Willie McLaughlin

Personal information
- Full name: William McLaughlin
- Date of birth: 22 June 1878
- Place of birth: Cambuslang, Scotland
- Date of death: 20 July 1946 (aged 68)
- Place of death: Glasgow, Scotland
- Position(s): Inside right; Centre half;

Senior career*
- Years: Team / Apps / (Gls)
- –: Cambuslang Hibernian
- 1903–1904: Hamilton Academical / 23 / (4)
- 1904–1906: Everton / 15 / (5)
- 1906–1907: Plymouth Argyle / 40 / (1)
- 1907–1909: Preston North End / 1 / (0)
- 1909–1912: Hamilton Academical / 76 / (9)
- 1912–1914: Shelbourne

= Willie McLaughlin =

Scottish footballer

William McLaughlin (22 June 1878 – 20 July 1946) was a Scottish footballer who played as an inside right for most of his career, latterly as a centre half. He played for Hamilton Academical over two spells, and was captain of the Accies team in the 1911 Scottish Cup Final (a defeat to Celtic after a replay).

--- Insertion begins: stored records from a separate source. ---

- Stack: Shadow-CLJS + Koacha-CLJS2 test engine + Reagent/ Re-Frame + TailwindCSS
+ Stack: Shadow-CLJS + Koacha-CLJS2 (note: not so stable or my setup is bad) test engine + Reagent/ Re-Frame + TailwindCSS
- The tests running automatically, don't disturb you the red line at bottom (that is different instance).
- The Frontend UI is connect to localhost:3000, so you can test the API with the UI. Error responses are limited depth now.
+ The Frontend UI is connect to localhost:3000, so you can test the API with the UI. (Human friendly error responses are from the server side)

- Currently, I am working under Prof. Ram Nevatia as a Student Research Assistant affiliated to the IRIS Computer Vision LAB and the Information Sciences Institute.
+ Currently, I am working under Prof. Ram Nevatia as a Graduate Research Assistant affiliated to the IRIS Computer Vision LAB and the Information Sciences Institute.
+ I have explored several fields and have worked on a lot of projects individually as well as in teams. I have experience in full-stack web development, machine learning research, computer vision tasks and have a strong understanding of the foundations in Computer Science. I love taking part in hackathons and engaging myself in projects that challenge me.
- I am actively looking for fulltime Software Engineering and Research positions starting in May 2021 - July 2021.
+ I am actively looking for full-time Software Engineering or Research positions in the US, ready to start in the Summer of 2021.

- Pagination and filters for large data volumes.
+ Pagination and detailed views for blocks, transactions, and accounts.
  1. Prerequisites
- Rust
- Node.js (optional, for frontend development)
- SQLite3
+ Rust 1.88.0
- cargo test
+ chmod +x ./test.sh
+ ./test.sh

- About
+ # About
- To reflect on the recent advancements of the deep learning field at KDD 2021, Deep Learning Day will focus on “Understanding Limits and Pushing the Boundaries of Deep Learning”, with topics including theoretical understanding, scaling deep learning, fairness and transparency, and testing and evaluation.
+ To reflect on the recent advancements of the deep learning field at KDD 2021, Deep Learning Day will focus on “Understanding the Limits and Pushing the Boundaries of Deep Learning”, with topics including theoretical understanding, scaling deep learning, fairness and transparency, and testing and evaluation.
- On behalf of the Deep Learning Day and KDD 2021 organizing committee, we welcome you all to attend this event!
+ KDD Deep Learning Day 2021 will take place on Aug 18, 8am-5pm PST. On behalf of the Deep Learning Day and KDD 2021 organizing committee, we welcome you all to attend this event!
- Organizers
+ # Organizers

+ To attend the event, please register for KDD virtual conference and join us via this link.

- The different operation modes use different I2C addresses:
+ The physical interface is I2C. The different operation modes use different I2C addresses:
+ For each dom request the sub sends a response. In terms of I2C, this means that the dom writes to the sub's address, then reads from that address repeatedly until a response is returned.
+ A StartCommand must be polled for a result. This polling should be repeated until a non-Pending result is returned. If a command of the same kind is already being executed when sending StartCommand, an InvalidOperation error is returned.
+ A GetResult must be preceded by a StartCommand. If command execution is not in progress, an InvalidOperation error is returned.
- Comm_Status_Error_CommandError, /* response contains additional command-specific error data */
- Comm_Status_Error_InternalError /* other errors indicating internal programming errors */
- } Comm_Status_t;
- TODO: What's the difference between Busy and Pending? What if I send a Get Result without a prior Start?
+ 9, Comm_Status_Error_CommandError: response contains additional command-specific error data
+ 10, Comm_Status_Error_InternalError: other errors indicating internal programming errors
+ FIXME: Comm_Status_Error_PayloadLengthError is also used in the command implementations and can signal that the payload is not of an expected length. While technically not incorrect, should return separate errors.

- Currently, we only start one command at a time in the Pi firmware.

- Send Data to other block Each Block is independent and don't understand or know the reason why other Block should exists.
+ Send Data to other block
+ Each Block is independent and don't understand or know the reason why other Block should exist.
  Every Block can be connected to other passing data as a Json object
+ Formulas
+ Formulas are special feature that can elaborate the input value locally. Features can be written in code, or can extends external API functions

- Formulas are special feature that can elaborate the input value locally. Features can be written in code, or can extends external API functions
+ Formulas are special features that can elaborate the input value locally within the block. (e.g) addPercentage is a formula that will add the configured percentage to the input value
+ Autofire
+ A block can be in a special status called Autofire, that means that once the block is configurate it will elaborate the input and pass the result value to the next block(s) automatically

He also featured in the English Football League for Preston North End and Everton (though he was not selected for the 1906 FA Cup Final, having fallen behind others in the queue for selection including fellow Scot Hugh Bolton), in the Southern League for Plymouth Argyle and in the Irish League for Shelbourne. He was also a school teacher by profession.